What to do:
Starting at the line that contains "margin-top: 30px ->" and ending at the final line of the entries below, write out each line exactly as it appears, but omit the pictures.

Working data:
== Segment start ==

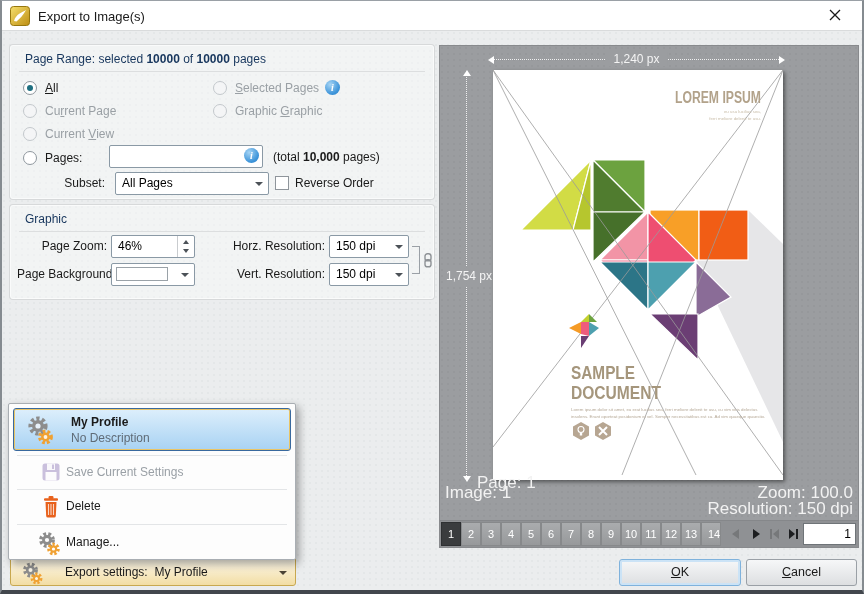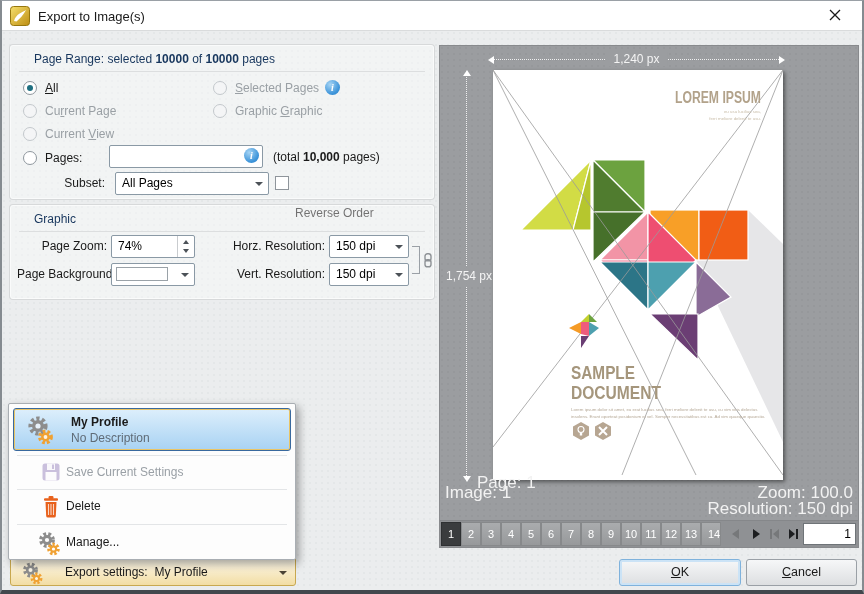"Page Range: selected 10000 of" .gbx-head { left: 23px -> 14px }
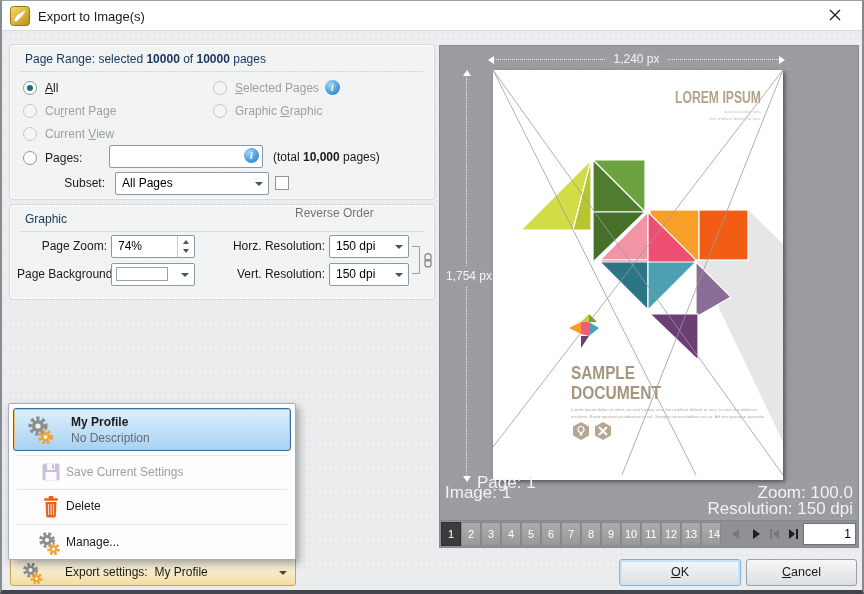"Reverse Order" span.lbl { margin-top: 30px -> none }
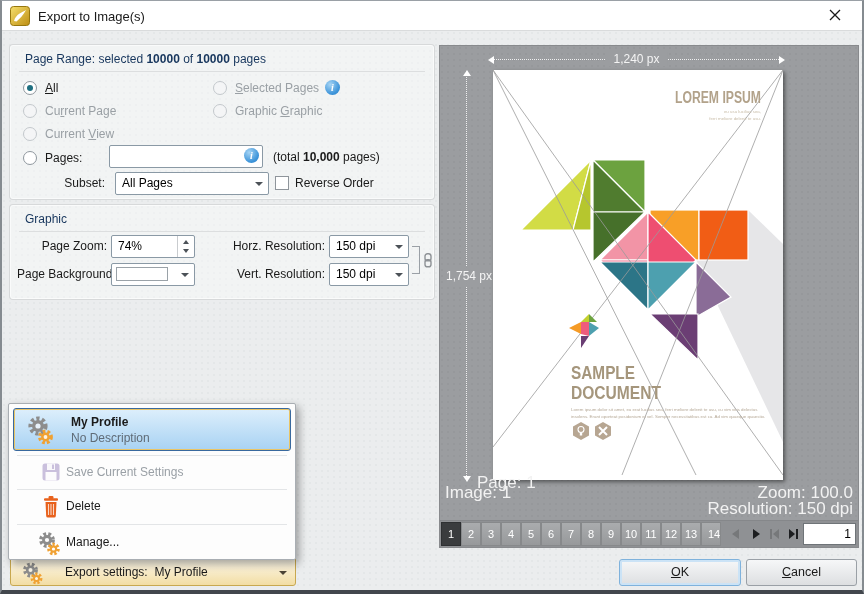"74%" span.val { text: 74% -> 46% }
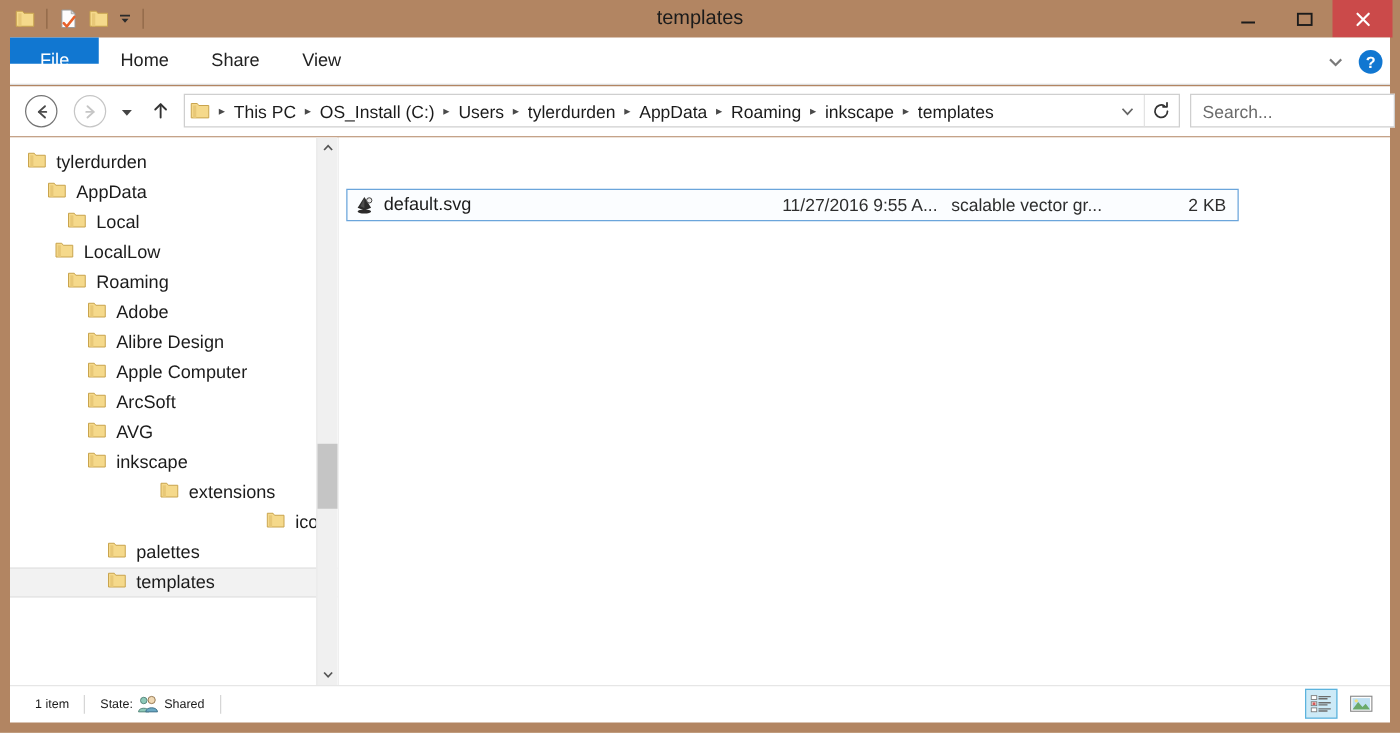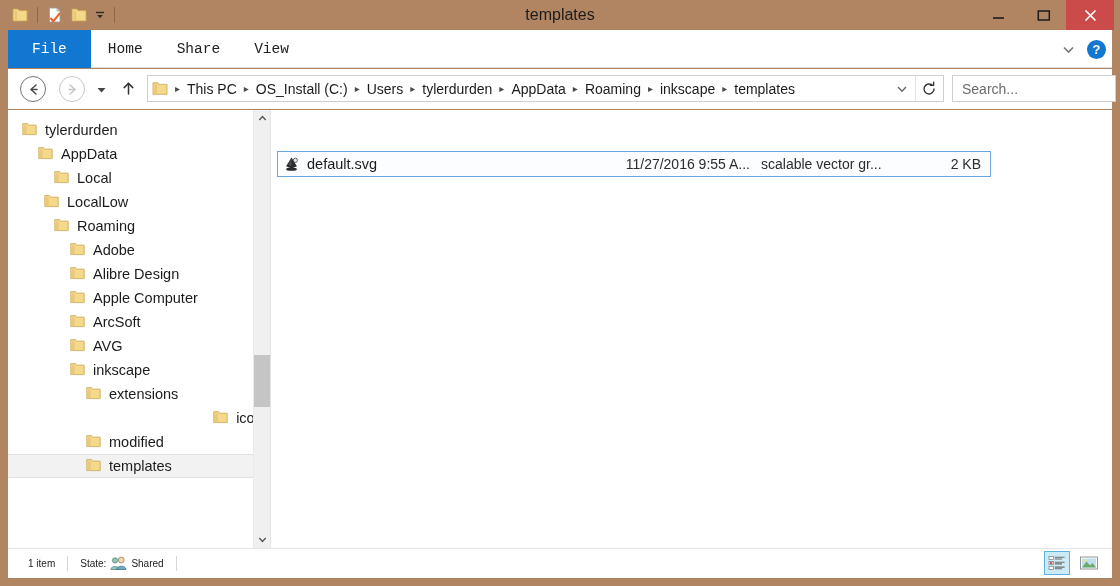"File" .tab { font-family: Liberation Mono, monospace -> none; height: 38px -> 21px }
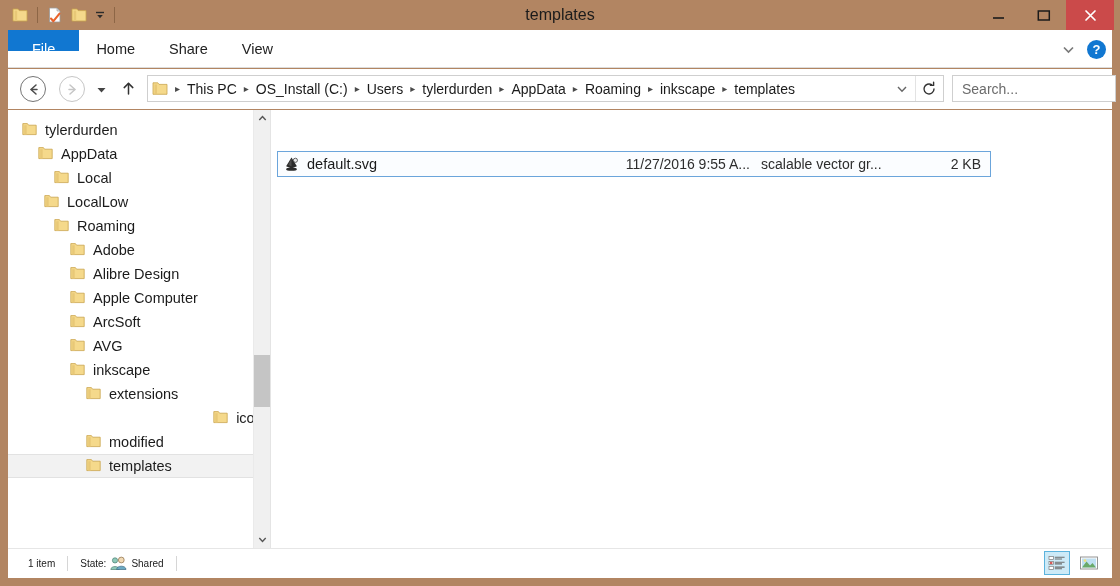"extensions" div.tree-item { padding-left: 78px -> 120px }
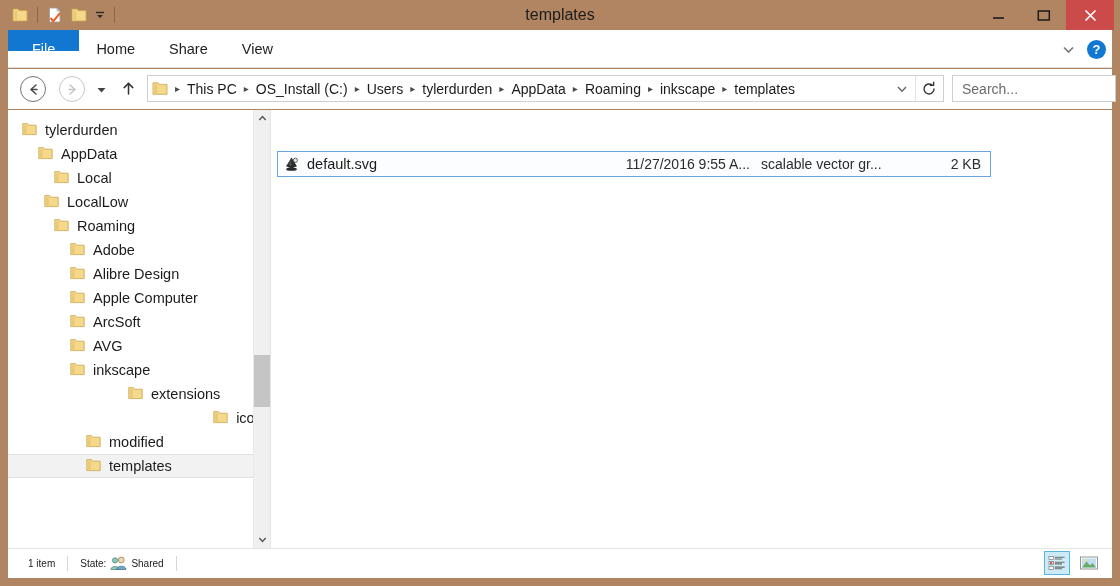"modified" span { text: modified -> palettes }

== Segment end ==

Your response:
"Reverse Order" span.lbl { margin-top: 30px -> none }
"74%" span.val { text: 74% -> 46% }
"File" .tab { font-family: Liberation Mono, monospace -> none; height: 38px -> 21px }
"extensions" div.tree-item { padding-left: 78px -> 120px }
"modified" span { text: modified -> palettes }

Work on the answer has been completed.